__What is required__. Starting at the line that contains "441 Neutral Pen" in the listing below, write out every line word for word until you have written the line that contains "tax: 0.03 -> 0.25".

__Task inputs__.
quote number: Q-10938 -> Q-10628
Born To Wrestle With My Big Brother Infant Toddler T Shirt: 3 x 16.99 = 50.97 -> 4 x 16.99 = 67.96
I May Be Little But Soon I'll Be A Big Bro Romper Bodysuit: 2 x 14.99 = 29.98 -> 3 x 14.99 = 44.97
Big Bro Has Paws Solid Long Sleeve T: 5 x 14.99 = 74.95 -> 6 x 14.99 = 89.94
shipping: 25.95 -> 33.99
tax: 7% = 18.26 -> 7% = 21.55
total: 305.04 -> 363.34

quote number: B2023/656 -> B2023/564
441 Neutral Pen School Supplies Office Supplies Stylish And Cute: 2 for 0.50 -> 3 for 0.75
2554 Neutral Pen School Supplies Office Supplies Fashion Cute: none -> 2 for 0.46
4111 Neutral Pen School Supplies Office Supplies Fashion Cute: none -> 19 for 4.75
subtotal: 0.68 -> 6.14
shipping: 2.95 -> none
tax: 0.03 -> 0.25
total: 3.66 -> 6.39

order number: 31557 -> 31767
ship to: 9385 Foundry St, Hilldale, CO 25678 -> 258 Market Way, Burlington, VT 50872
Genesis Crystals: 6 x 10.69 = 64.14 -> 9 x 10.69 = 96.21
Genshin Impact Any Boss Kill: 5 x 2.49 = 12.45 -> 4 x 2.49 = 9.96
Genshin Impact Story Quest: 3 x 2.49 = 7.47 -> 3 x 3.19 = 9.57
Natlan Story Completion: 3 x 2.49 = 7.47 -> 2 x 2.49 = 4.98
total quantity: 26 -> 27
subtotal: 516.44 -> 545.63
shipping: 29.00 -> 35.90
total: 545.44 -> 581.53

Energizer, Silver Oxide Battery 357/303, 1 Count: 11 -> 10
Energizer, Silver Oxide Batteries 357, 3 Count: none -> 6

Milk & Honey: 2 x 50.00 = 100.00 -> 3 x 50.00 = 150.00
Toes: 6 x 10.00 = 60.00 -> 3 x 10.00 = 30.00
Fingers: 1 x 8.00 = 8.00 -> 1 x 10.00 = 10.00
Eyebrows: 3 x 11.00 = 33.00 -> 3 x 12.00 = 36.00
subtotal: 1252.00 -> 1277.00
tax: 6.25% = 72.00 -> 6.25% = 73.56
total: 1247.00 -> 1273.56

__Reply__.
441 Neutral Pen School Supplies Office Supplies Stylish And Cute: 2 for 0.50 -> 3 for 0.75
2554 Neutral Pen School Supplies Office Supplies Fashion Cute: none -> 2 for 0.46
4111 Neutral Pen School Supplies Office Supplies Fashion Cute: none -> 19 for 4.75
subtotal: 0.68 -> 6.14
shipping: 2.95 -> none
tax: 0.03 -> 0.25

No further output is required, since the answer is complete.